Web page edit records
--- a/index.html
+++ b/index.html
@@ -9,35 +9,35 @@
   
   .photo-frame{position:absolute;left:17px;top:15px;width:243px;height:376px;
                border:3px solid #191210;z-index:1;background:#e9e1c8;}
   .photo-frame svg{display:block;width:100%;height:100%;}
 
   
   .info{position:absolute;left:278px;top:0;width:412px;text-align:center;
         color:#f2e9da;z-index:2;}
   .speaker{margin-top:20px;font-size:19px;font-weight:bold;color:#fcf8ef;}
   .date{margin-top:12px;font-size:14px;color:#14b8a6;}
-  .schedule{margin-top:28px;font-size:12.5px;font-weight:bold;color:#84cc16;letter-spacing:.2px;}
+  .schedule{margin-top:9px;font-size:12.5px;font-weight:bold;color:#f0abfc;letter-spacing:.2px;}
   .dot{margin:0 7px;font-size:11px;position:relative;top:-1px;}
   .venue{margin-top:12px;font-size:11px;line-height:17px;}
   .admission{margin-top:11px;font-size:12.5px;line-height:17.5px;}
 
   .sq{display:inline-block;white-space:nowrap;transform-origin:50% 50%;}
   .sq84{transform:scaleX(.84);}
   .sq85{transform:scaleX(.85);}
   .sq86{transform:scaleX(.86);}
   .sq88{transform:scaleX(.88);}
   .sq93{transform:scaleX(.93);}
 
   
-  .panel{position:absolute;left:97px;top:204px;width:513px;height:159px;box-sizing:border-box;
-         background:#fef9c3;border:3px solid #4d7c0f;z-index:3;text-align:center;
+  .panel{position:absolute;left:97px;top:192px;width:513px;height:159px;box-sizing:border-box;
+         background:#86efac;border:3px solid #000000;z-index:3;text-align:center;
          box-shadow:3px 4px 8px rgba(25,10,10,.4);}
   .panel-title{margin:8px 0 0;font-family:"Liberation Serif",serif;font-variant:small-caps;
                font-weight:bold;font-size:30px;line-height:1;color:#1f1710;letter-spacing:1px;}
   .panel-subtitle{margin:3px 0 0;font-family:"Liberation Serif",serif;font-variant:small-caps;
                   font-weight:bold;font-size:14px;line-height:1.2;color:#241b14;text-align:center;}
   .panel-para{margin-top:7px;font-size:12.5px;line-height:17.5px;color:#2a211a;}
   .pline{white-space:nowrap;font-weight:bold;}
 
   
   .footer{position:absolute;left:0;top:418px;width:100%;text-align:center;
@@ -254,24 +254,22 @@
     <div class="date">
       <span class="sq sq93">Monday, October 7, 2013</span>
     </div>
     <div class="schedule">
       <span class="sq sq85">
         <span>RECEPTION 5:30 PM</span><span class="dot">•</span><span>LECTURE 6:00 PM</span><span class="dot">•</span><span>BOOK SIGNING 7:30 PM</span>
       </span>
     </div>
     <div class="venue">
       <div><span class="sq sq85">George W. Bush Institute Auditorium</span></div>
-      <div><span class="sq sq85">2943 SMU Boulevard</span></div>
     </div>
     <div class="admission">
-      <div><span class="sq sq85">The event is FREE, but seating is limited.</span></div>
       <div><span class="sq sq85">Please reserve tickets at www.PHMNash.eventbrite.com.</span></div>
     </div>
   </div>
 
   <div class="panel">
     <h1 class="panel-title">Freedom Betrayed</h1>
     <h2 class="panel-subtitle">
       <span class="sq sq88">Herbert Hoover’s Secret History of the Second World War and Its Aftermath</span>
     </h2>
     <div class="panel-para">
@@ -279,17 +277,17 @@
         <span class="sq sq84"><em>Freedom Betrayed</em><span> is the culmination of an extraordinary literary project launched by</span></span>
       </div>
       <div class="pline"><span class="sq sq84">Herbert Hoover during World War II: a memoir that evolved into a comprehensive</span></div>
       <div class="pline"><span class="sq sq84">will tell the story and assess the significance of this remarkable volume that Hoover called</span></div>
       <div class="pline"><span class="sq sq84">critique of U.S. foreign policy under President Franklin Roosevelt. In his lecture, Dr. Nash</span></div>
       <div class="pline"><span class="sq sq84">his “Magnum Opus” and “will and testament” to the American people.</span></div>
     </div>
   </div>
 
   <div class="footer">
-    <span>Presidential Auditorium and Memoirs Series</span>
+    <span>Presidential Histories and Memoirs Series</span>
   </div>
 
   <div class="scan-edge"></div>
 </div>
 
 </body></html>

==

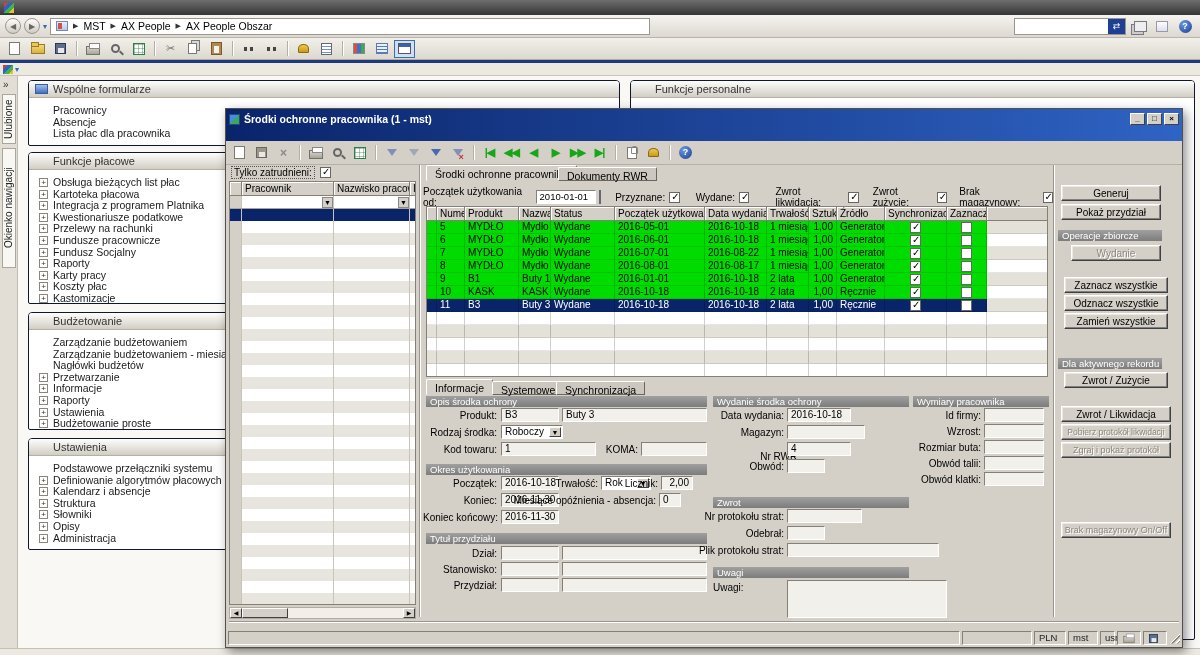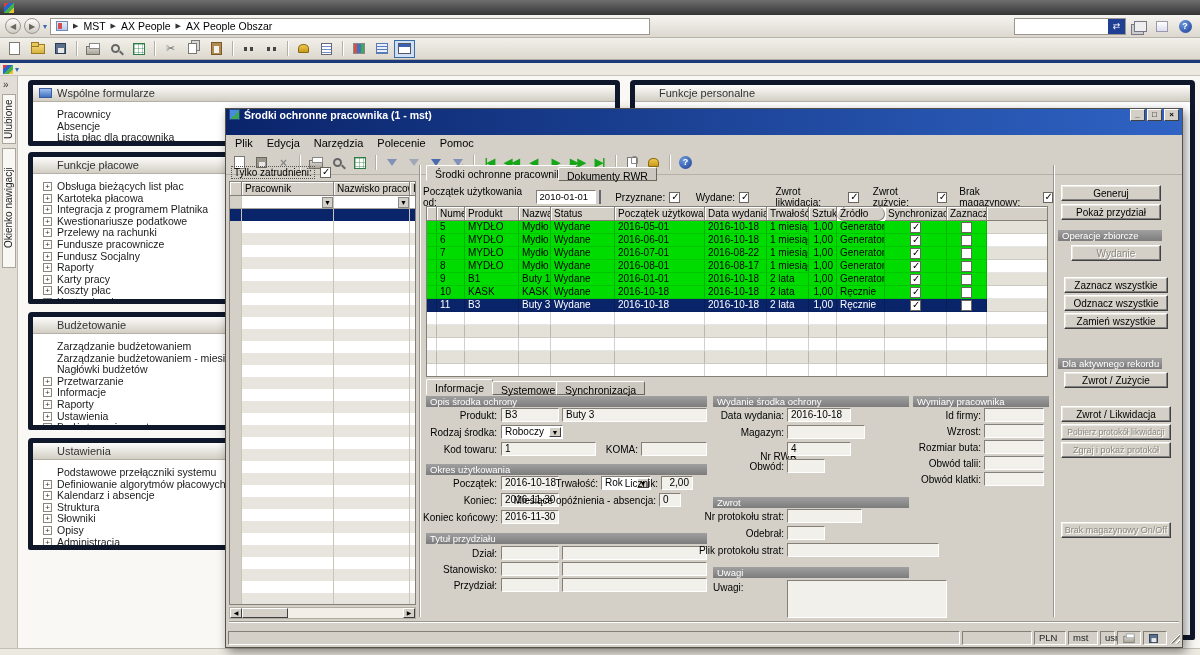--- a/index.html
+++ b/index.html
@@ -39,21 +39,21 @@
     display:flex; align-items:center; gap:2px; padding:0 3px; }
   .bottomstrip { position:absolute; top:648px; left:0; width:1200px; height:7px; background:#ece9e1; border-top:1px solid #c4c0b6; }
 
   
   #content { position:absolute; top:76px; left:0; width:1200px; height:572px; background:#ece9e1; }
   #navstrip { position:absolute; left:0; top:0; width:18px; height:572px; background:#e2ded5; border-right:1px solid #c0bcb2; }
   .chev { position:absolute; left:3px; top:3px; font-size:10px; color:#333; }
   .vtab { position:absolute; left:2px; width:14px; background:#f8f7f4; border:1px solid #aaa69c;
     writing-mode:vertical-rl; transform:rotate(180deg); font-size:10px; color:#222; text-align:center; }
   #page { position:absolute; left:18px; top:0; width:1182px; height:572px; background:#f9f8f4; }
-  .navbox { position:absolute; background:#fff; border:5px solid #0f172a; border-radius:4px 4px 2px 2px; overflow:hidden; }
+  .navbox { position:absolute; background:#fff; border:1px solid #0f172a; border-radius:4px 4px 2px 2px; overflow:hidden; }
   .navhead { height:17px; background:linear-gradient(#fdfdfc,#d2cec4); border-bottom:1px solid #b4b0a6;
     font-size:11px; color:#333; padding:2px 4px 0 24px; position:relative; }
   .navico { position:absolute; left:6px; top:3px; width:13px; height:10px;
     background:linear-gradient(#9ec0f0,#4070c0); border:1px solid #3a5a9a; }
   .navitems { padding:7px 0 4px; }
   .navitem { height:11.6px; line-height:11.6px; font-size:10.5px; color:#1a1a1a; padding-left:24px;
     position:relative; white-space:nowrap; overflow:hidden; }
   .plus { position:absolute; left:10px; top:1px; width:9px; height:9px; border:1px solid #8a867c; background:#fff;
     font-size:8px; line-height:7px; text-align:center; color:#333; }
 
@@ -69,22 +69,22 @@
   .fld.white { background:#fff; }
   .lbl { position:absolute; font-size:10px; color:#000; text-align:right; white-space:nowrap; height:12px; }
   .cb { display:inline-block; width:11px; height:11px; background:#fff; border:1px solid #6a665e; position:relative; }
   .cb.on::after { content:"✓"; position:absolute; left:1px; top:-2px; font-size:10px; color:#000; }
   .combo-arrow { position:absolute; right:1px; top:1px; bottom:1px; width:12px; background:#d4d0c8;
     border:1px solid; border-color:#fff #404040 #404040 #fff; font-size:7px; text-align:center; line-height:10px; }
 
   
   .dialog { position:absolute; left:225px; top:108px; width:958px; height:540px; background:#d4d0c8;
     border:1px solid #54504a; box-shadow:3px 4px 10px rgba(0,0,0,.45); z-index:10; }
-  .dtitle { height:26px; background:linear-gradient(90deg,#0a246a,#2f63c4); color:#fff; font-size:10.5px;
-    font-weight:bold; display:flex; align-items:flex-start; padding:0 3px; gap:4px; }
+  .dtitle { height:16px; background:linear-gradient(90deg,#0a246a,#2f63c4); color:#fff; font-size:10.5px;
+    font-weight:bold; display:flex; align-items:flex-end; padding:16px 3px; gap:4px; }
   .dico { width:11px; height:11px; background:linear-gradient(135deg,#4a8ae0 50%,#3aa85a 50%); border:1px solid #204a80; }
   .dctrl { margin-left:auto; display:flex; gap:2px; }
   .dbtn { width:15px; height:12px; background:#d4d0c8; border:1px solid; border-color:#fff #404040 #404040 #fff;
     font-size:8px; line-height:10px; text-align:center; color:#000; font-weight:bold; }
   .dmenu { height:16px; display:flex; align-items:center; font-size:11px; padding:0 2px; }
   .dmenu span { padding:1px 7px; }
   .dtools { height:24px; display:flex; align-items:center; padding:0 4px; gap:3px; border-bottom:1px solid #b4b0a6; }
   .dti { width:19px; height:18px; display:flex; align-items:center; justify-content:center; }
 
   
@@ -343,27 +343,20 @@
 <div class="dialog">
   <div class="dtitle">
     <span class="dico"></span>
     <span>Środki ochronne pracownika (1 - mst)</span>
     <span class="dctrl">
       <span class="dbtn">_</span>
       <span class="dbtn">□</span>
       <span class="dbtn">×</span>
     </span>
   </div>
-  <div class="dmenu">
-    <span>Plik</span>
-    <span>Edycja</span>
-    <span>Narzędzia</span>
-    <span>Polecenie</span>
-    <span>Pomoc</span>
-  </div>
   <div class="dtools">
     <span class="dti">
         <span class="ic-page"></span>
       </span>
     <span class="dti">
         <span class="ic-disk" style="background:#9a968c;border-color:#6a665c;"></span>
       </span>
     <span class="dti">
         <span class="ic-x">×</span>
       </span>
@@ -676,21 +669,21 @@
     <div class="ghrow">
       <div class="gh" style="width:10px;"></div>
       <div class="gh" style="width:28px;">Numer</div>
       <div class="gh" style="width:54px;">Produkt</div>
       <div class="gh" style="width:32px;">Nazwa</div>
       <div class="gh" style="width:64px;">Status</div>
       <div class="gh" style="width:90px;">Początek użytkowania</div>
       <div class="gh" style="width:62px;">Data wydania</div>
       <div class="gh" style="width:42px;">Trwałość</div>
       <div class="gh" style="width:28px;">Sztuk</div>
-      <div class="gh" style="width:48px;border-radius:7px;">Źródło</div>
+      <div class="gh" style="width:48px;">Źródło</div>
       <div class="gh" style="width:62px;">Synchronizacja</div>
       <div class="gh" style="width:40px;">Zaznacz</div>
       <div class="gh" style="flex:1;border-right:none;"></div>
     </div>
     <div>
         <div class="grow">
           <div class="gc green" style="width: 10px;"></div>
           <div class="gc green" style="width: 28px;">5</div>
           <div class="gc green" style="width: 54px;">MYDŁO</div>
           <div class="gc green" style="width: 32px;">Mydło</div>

● What the task requires:
Look through the records for the word "schedule". Every line that has it should be copied.

● Answer to this task:
-  .schedule{margin-top:28px;font-size:12.5px;font-weight:bold;color:#84cc16;letter-spacing:.2px;}
+  .schedule{margin-top:9px;font-size:12.5px;font-weight:bold;color:#f0abfc;letter-spacing:.2px;}
     <div class="schedule">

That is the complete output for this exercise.